Download or read book Respectable written by Saida Grundy and published by Univ of California Press. This book was released on 2022-08-02 with total page 357 pages. Available in PDF, EPUB and Kindle. Book excerpt: The making of a culture of Black male respectability at Morehouse that underlines conservative notions of gender and class—by a former Spelman student who was once "Miss Morehouse." How does it feel to be groomed as the "solution" to a national Black male "problem"? This is the guiding paradox of Respectable, an in-depth examination of graduates of Morehouse College, the nation's only historically Black college for men. While Black male collegians are often culturally fetishized for "beating the odds," the image of Black male success that Morehouse assiduously promotes and celebrates is belied by many of the realities that challenge the students on this campus. Saida Grundy offers a unique insider perspective: a graduate of Spelman college and a former "Miss Morehouse," Grundy crafts an incisive feminist and sociological account informed by her personal insights and scholarly expertise. Respectable gathers the experiences of former students and others connected to Morehouse to illustrate the narrow, conservative vision of masculinity molded at a competitive Black institution. The thirty-two men interviewed unveil a culture that forges confining ideas of respectable Black manhood within a context of relentless peer competition and sexual violence, measured against unattainable archetypes of idealized racial leadership. Grundy underlines the high costs of making these men—the experiences of low-income students who navigate class issues at Morehouse, the widespread homophobia laced throughout the college's notions of Black male respectability, and the crushingly conformist expectations of a college that sees itself as making "good" Black men. As Morehouse's problems continue to pour out into national newsfeeds, this book contextualizes these issues not as a defect of Black masculinity, but as a critique of what happens when an institution services an imagination of what Black men should be, at the expense of more fully understanding the many ways these young people see themselves.
Download or read book Respectable written by Lynsey Hanley and published by Penguin UK. This book was released on 2016-04-21 with total page 250 pages. Available in PDF, EPUB and Kindle. Book excerpt: Society is often talked about as a ladder, which you can climb from bottom to top. The walls are less talked about. This book is about how people try to get over them, what it means if they do, and how class affects all of us. In autumn 1992, growing up on a vast Birmingham estate, the sixteen-year-old Lynsey Hanley went to sixth-form college. She knew that it would change her life but was entirely unprepared for the price she would have to pay: to leave behind her working-class world and become middle class. Class remains resolutely with us, as strongly present as it was fifty years ago. Entwined with it is the idea of aspiration, of social mobility, which received wisdom tells us is an unequivocally positive phenomenon for individuals and for society as a whole. Yet for the many millions who experience it, changing class is like emigrating from one side of the world to the other, a lonely, anxious, psychologically disruptive process of uprooting, which leaves people divided between the place they left and the place they have to inhabit in order to get on. In this empathic, wry and passionate exploration of class in Britain today, Lynsey Hanley looks at how people are kept apart, and keep themselves apart - and the costs involved in the journey from 'there' to 'here'.

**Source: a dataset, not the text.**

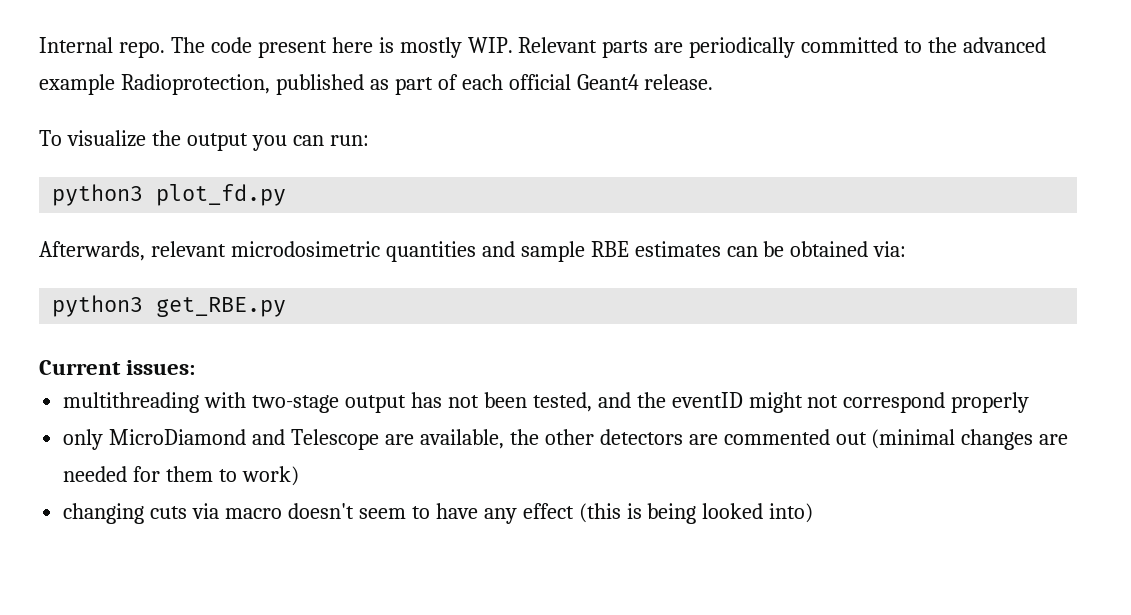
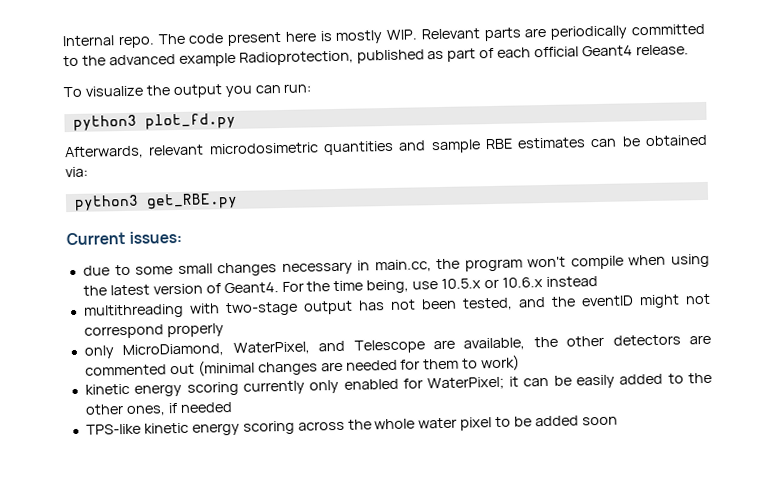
(196, 367) none -> [82,253,710,277] [82,276,598,296] // due to some small changes necessary in main.cc, the program won't compile when using the latest version of Geant4. For the time being, use 10.5.x or 10.6.x instead
[109,429,247,445] MicroDiamond -> [122,341,310,358] MicroDiamond, WaterPixel,
[63,503,814,524] changing cuts via macro doesn't seem to have any effect (this is being looked into) -> [84,372,712,397] [84,401,233,417] [85,415,618,436] kinetic energy scoring currently only enabled for WaterPixel; it can be easily added to the other ones, if needed // TPS-like kinetic energy scoring across the whole water pixel to be added soon

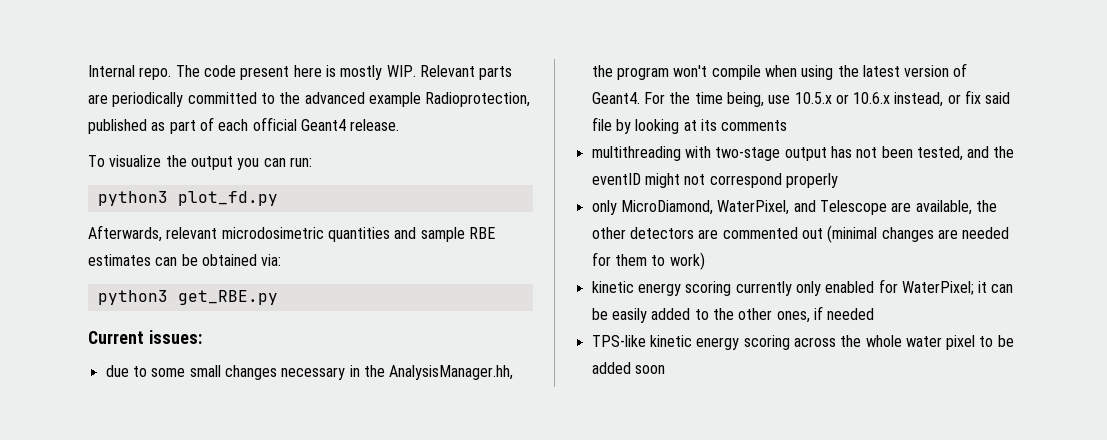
[374,259,432,273] main.cc, -> [363,365,514,380] the AnalysisManager.hh,
[545,276,598,288] instead -> [894,90,1011,107] [591,117,788,134] instead, or fix said file by looking at its comments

Download or read book Leaders of Their Race written by Sarah H. Case and published by University of Illinois Press. This book was released on 2017-08-30 with total page 333 pages. Available in PDF, EPUB and Kindle. Book excerpt: Secondary level female education played a foundational role in reshaping women's identity in the New South. Sarah H. Case examines the transformative processes involved at two Georgia schools--one in Atlanta for African-American girls and young women, the other in Athens and attended by young white women with elite backgrounds. Focusing on the period between 1880 and 1925, Case's analysis shows how race, gender, sexuality, and region worked within these institutions to shape education. Her comparative approach shines a particular light on how female education embodied the complex ways racial and gender identity functioned at the time. As she shows, the schools cultivated modesty and self-restraint to protect the students. Indeed, concerns about female sexuality and respectability united the schools despite their different student populations. Case also follows the lives of the women as adult teachers, alumnae, and activists who drew on their education to negotiate the New South's economic and social upheavals.
Download or read book What If Everybody Did That written by Ellen Javernick and published by Marshall Cavendish. This book was released on 2010 with total page 40 pages. Available in PDF, EPUB and Kindle. Book excerpt: "Text first published in 1990 by Children's Press, Inc."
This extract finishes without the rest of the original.